Task directions
Find the lines of the records in which the word "SCREWDRIVER" appears and report how many there are, as a number alone.

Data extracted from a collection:

+++

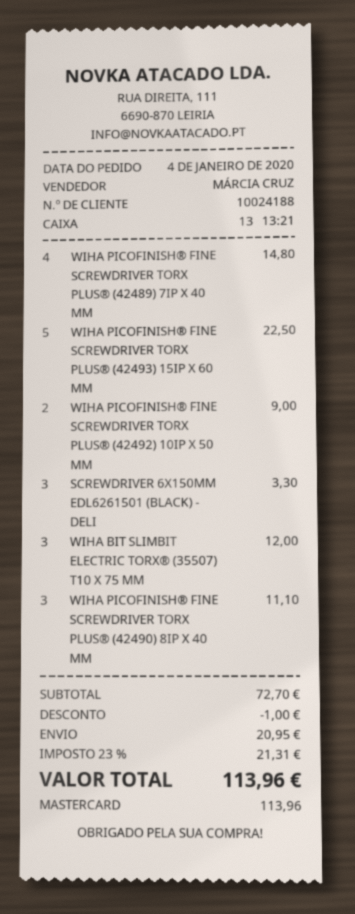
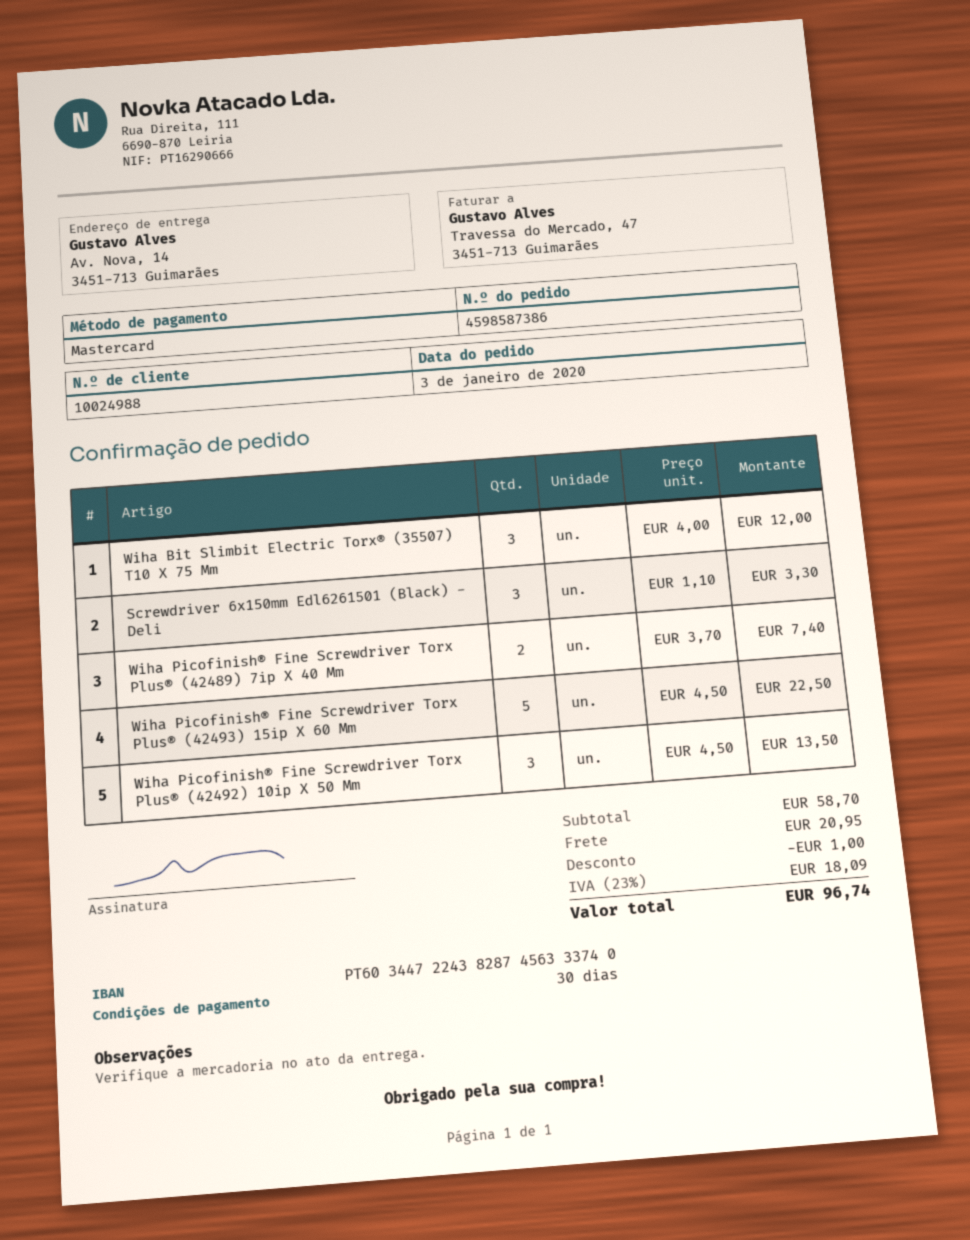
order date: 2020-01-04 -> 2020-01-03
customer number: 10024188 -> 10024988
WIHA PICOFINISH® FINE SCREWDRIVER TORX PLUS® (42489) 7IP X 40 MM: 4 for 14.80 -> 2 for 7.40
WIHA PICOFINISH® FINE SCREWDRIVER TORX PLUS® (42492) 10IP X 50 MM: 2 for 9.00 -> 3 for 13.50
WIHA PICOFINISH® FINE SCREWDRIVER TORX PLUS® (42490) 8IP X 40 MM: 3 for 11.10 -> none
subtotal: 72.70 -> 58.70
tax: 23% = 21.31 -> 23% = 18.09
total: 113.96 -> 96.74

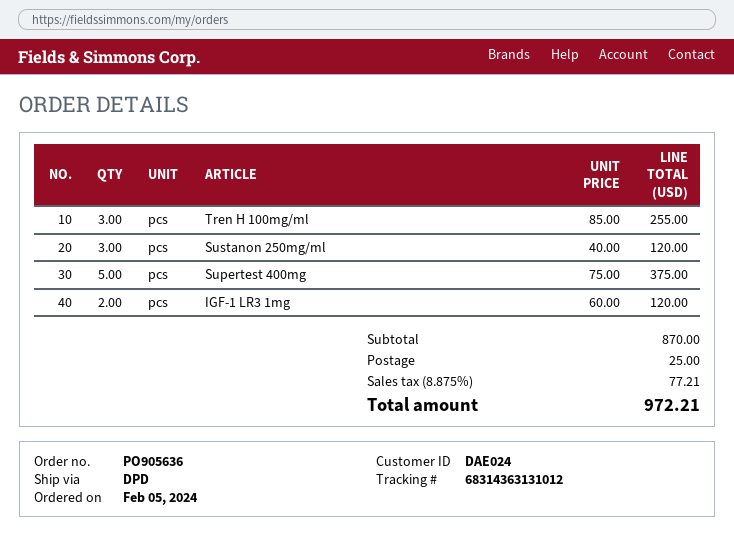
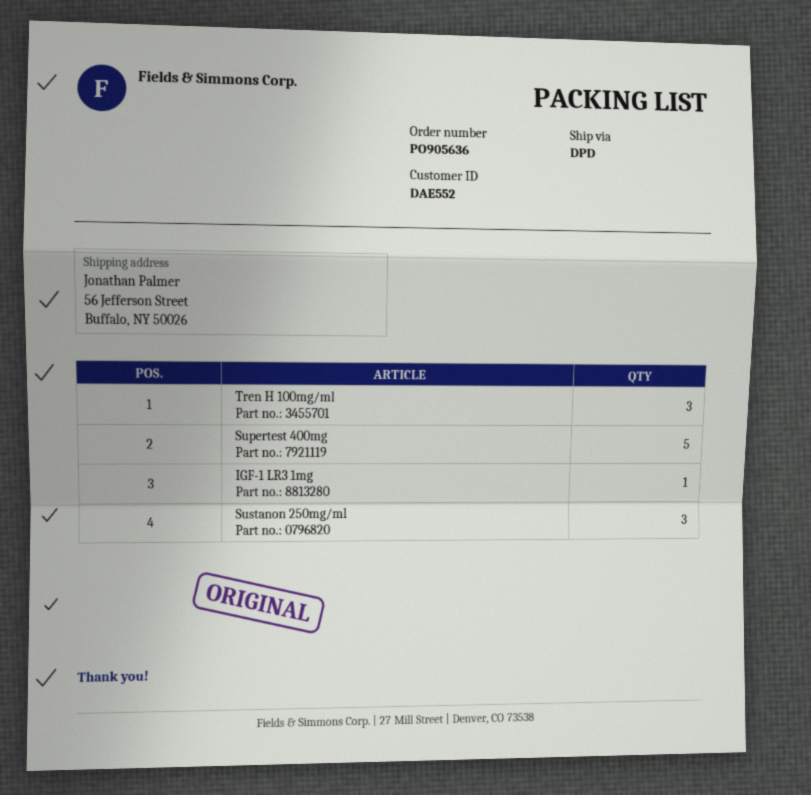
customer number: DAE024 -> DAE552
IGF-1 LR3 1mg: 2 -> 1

+++

Reply
3